[Brief]: Each line in the entries below that holds the string "Респ" must be copied.
- Opening Delimiter -
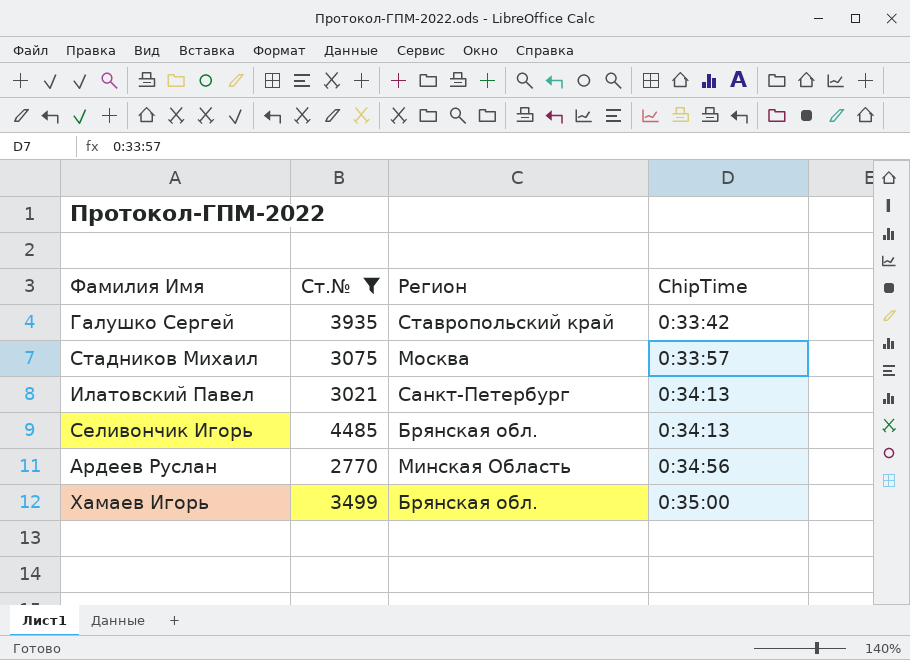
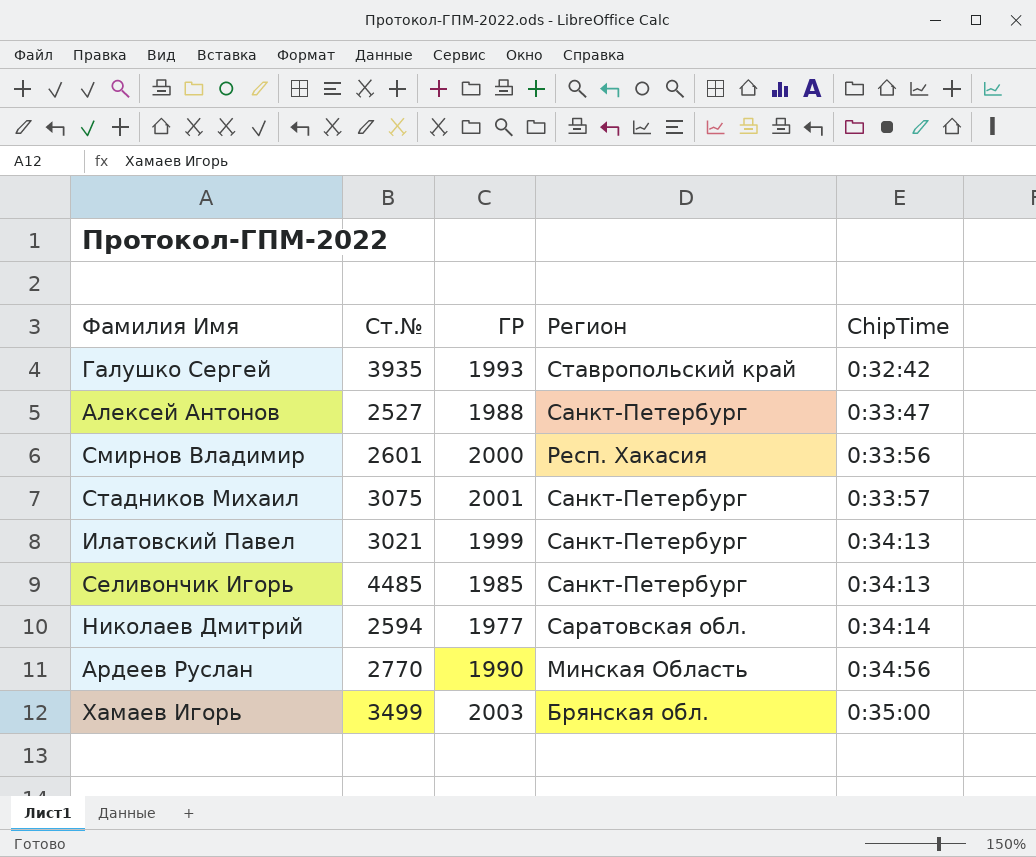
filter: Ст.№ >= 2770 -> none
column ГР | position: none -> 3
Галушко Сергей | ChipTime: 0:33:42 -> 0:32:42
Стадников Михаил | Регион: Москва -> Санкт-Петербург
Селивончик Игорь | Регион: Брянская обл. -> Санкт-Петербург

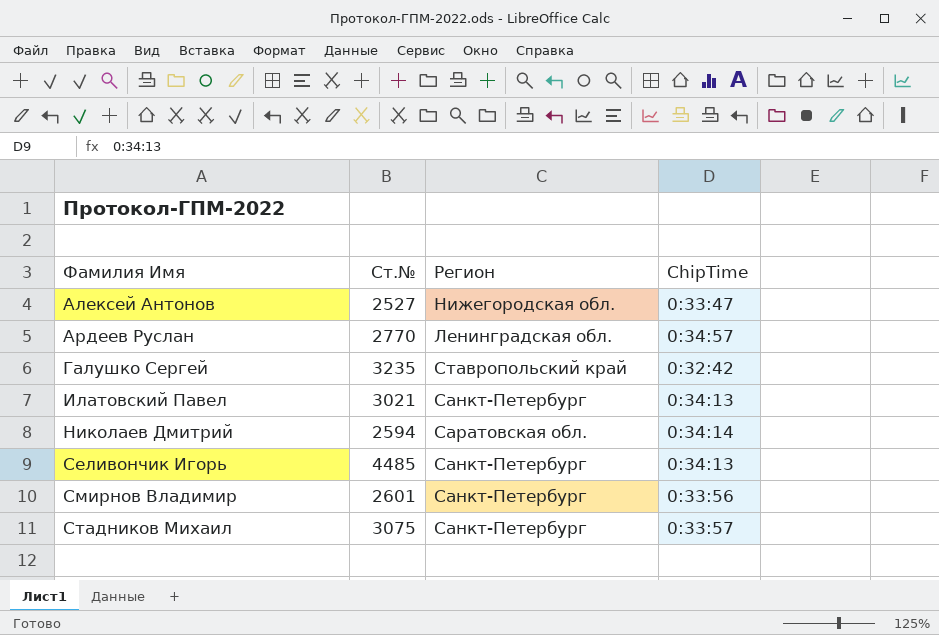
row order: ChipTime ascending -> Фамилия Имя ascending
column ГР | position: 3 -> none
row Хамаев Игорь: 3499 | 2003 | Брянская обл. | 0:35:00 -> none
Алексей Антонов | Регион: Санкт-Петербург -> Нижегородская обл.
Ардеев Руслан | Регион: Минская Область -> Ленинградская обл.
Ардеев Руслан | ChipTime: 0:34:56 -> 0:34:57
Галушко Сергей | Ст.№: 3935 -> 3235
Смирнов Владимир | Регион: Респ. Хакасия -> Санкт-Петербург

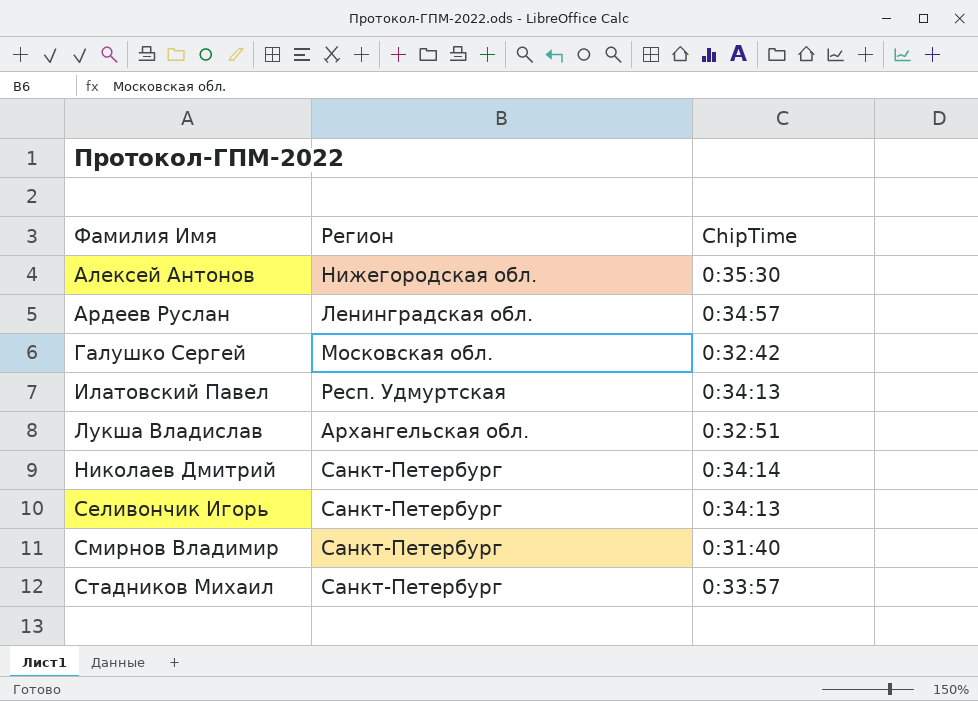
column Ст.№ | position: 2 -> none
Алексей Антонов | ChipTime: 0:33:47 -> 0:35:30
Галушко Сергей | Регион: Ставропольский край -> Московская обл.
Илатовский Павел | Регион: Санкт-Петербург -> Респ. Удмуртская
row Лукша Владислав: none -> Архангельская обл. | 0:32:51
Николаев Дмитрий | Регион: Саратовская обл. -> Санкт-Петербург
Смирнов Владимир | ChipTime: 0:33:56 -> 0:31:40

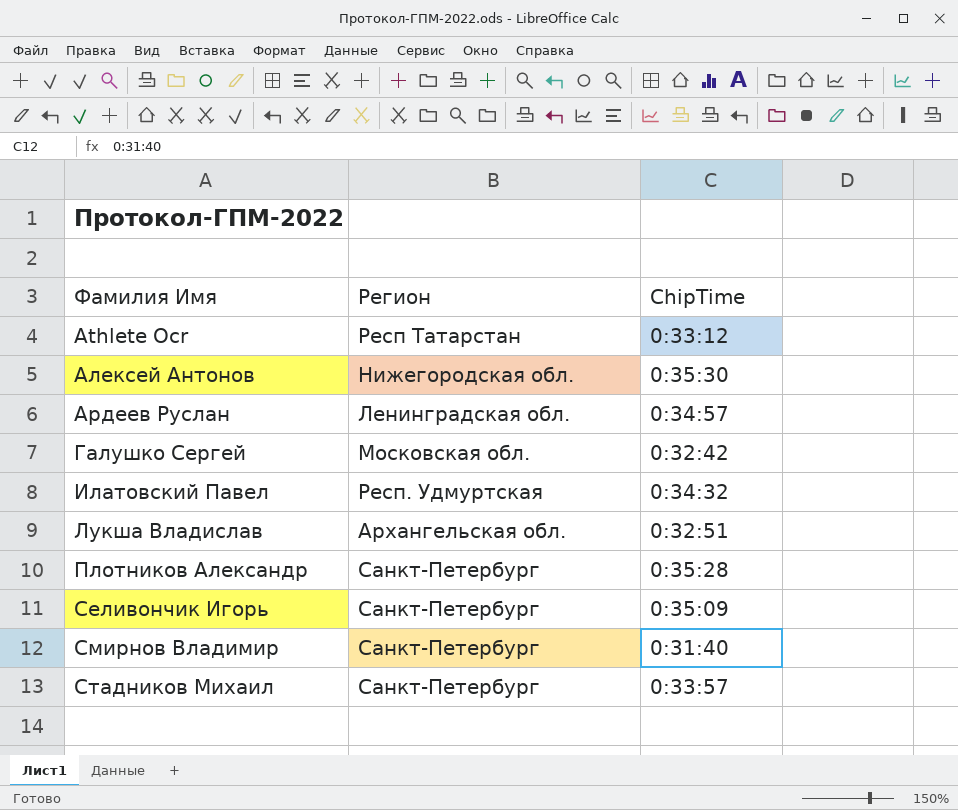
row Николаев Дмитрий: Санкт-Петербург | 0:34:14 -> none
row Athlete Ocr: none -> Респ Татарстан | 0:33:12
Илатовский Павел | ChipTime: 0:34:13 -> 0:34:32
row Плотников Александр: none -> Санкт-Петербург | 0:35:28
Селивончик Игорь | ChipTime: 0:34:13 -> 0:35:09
- Closing Delimiter -
[Written response]:
Смирнов Владимир | Регион: Респ. Хакасия -> Санкт-Петербург
Илатовский Павел | Регион: Санкт-Петербург -> Респ. Удмуртская
row Athlete Ocr: none -> Респ Татарстан | 0:33:12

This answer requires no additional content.